WORK TASK:
Every line in the data below that has the word "between" should be returned.

DATA TO USE:

((

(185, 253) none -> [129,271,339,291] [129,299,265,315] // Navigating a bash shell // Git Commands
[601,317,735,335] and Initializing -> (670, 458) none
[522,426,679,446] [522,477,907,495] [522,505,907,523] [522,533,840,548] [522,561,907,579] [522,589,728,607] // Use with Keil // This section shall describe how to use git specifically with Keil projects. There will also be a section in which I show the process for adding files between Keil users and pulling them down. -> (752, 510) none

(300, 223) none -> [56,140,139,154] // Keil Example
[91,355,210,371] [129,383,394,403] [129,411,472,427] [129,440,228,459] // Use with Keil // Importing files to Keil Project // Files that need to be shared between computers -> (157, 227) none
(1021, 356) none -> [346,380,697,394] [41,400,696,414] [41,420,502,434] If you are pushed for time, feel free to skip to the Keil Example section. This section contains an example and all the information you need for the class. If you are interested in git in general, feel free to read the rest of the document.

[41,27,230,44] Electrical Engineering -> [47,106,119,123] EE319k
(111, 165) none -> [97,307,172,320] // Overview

))
((

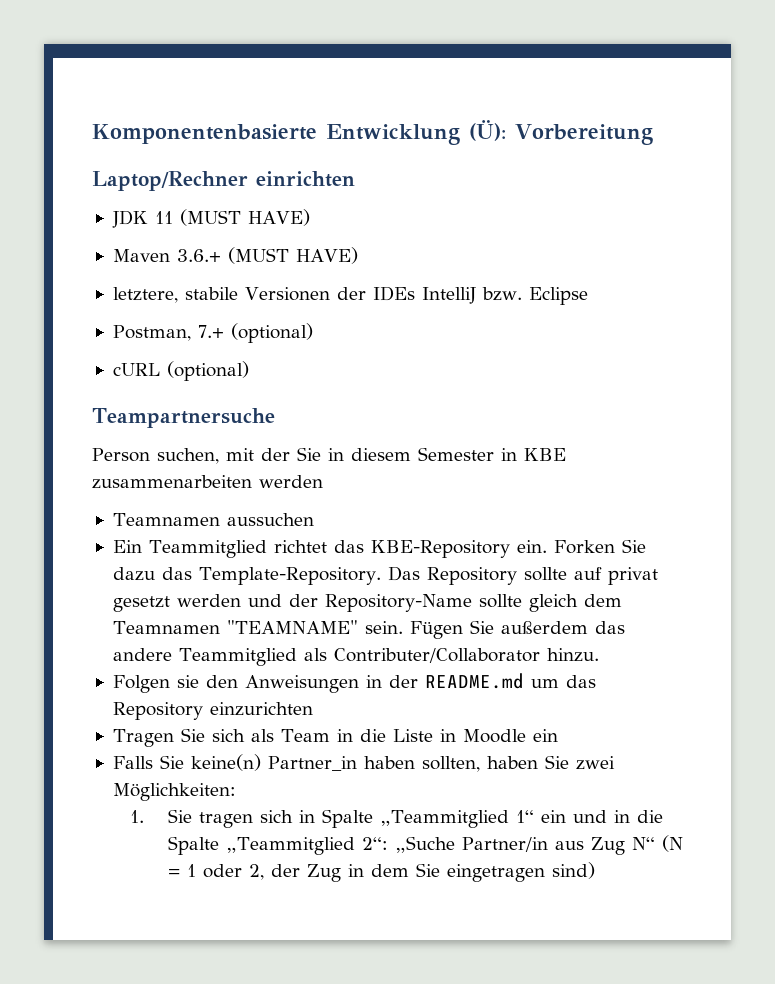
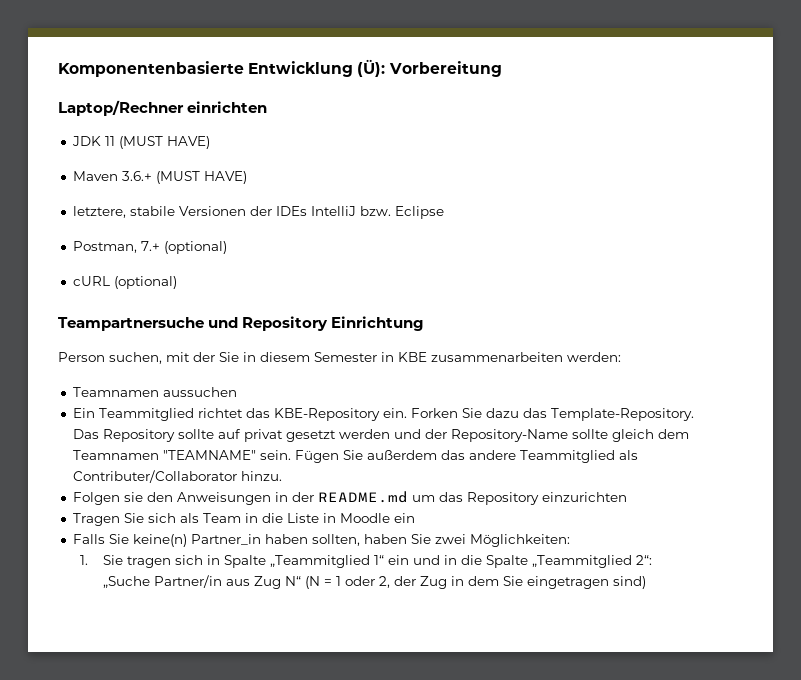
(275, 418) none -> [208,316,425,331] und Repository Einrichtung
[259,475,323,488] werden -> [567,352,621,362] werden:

))

SOLUTION BELOW:
[522,426,679,446] [522,477,907,495] [522,505,907,523] [522,533,840,548] [522,561,907,579] [522,589,728,607] // Use with Keil // This section shall describe how to use git specifically with Keil projects. There will also be a section in which I show the process for adding files between Keil users and pulling them down. -> (752, 510) none
[91,355,210,371] [129,383,394,403] [129,411,472,427] [129,440,228,459] // Use with Keil // Importing files to Keil Project // Files that need to be shared between computers -> (157, 227) none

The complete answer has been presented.